Roberto Echavarren revisita la obra poética de Circe Maia (1932)
El Uno de Plotino avizorado en el brillo enceguecedor del sol sobre las cerámicas del campanario de la Iglesia; el invisible, el innombrable que todo lo abarca fue sugerido por la intensidad del brillo; poco después el sol se desplazó y la mirada entregó la vida cotidiana y mostró el deterioro de las cosas, los muchos múltiplos del Uno.

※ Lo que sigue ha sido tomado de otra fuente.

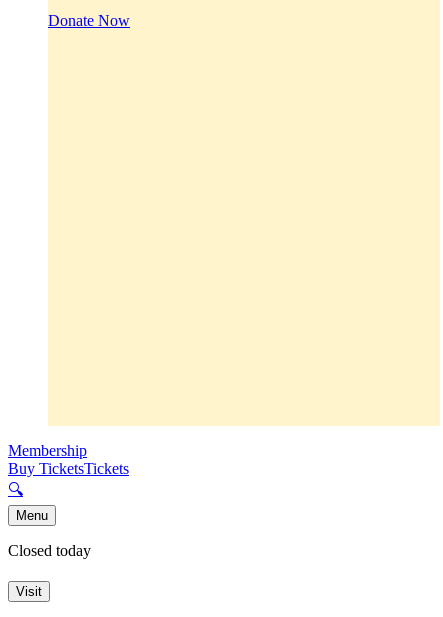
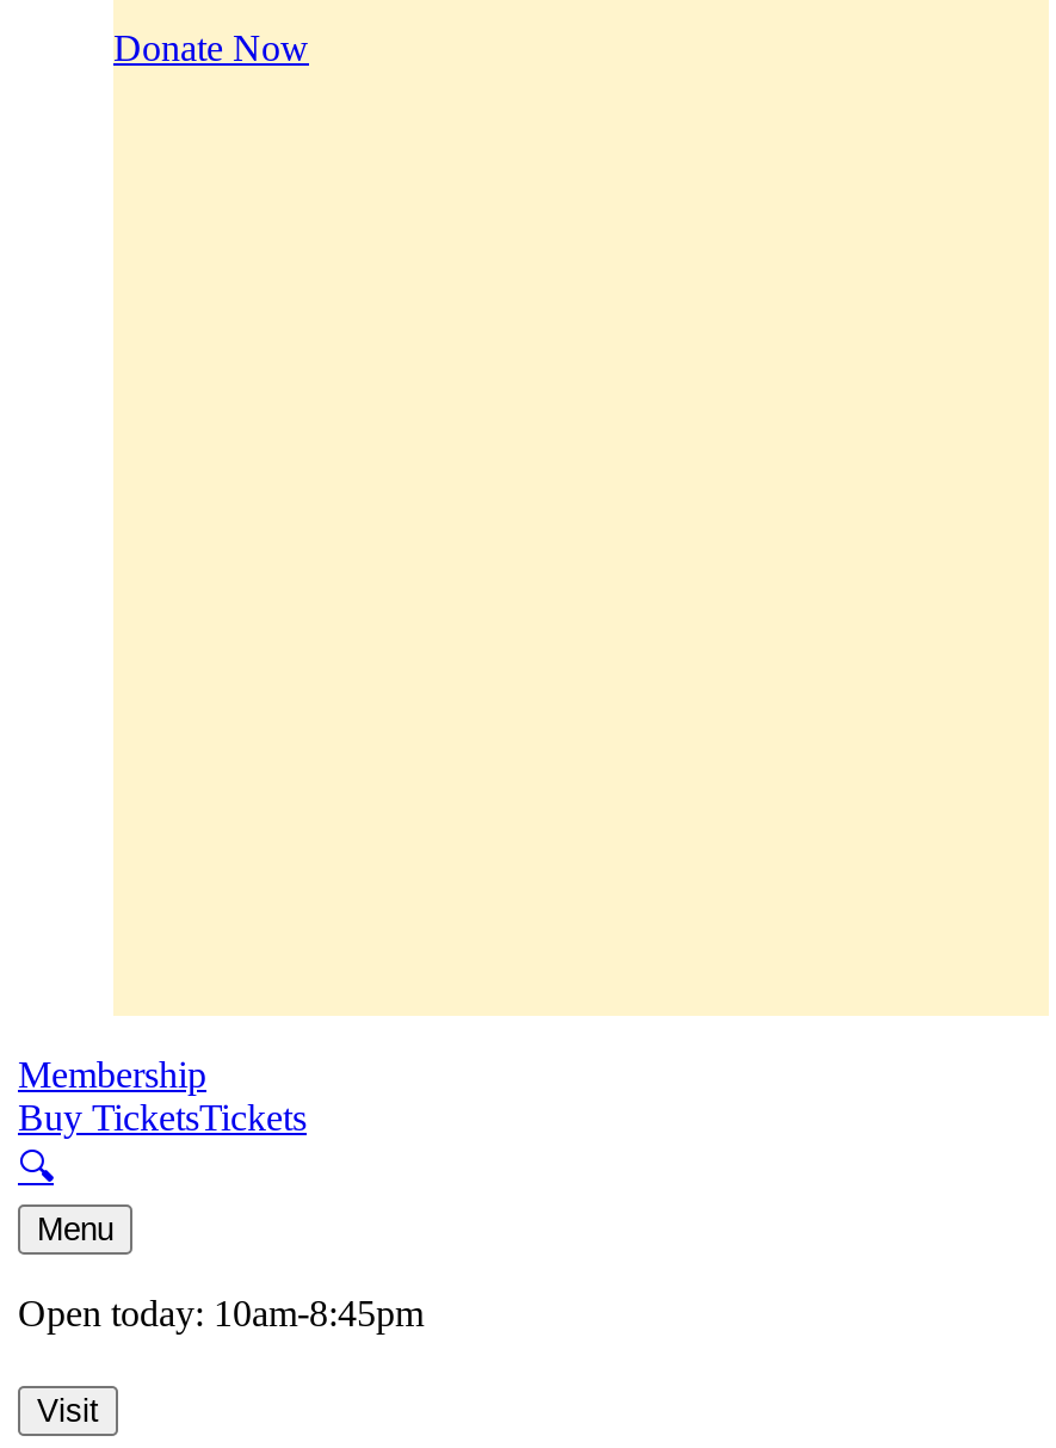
[8,542,91,559] Closed today -> [18,1294,424,1334] Open today: 10am-8:45pm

La poesía de Circe Maia prescinde del yo, y lo hace con una consistencia inquebrantable, como si la condición de eso que llamamos poesía, espacio de la poesía, consistiera, como primer paso, en prescindir del yo y reconocer la dispersión de las cosas y de la mirada. Afirmar el yo sería excluir el conjunto de las cosas, separarse del ser. El interior está afuera, nos dice esta poesía. No hay otra cosa que el exterior a ser contemplado, que el exterior contemplado como lo que más nos afecta.
Esta arché de su poesía, esta postura desde la que habla, es lo más sorprendente y diríamos lo más meritorio, prueba de lucidez e integridad. Maia no se interesa por las metáforas ni el lenguaje florido, va al hueso sin carne: ¿para qué sirven las palabras? Son marcadores de las cosas, pero las cosas no viven en ellas; la lengua tiende a ser abstracta y cuando más abstracta más vacía. En Maia no hay metáfora porque todo lo que le preocupa es trasladar la mirada del entorno, los jardines, los patios, los sauces, los arroyos, esas sombras de la tarde en un lugar tranquilo, trasmitir esa vivencia de lo exterior, en la exterioridad del afecto que ilumina y toca todo lo que nombra. No le interesa hacer pensamiento con las cosas, sino apenas traerlas al poema, si eso fuera posible.
Un ojo inmóvil, como aquel motor inmóvil de Aristóteles, mira las cosas como si fuera un espejo o un túnel, devora un flujo incesante de imágenes que derrota las palabras. Las imágenes se agolpan en el túnel del ojo y las transformaciones a veces grotescas pueden resultar repugnantes. Pero el ojo es un contemplador inmóvil, aunque experimente a veces asco por el material que lo atraviesa. No es el afecto de un yo. Es el afecto del ojo. Incrustado, inmóvil. Que sin embargo puede no mirar, o al menos no querer mirar. El eros sexuado parece ajeno a esta poesía. Los momentos del día, los enclaves, muestran un temperamento, un estado de ánimo; se vivifican, se personalizan, se transforman en versos:
A este mar entre verde y azul le dio su mano
el color como de una descuidada alegría.
Movimiento ligero, un temblor de contento
está vivo en la arena de su playa amarilla.
Porque estas cosas vivificadas “son las voces del ser abierto-cálido único ser”. Plotino de nuevo. “La puerta al ser se abre”. Deja de haber yo para que haya ser. Esto es lo inmóvil en la mirada. El ser que siempre está. Motor inmóvil inmodificable. El poema llega a este punto, se sitúa en este punto de visión, mira desde el ser. La corriente de imágenes puede resultar pura fantasmagoría y por detrás se siente el ser invisible. Que puede parecer vacío, parece no ser. Las cosas son huecas.
La impersonalidad del viviente (no del yo) se conmueve por la impermanencia de todo. El viviente conoce sus muertos. Y a pesar de ellos logra el éxtasis porque puede olvidar “con frágil alegría irresponsable”. El ser no es una plenitud inmaterial sino la difracción matérica que se divide infinitamente. El ser es tiempo, por más que sea un tiempo inhumano. Todo se abre en abismo. Pero el poema detalla frágiles instancias de plenitud que nos vuelven habitantes del ahora:
Atropella el azul. Estás parado
en el centro del día transparente.
Estás vestido de una luz redonda.
El aire te sostiene.
La imagen que ilustra el artículo es una fotografía de Iván Franco publicada originalmente en La Diaria.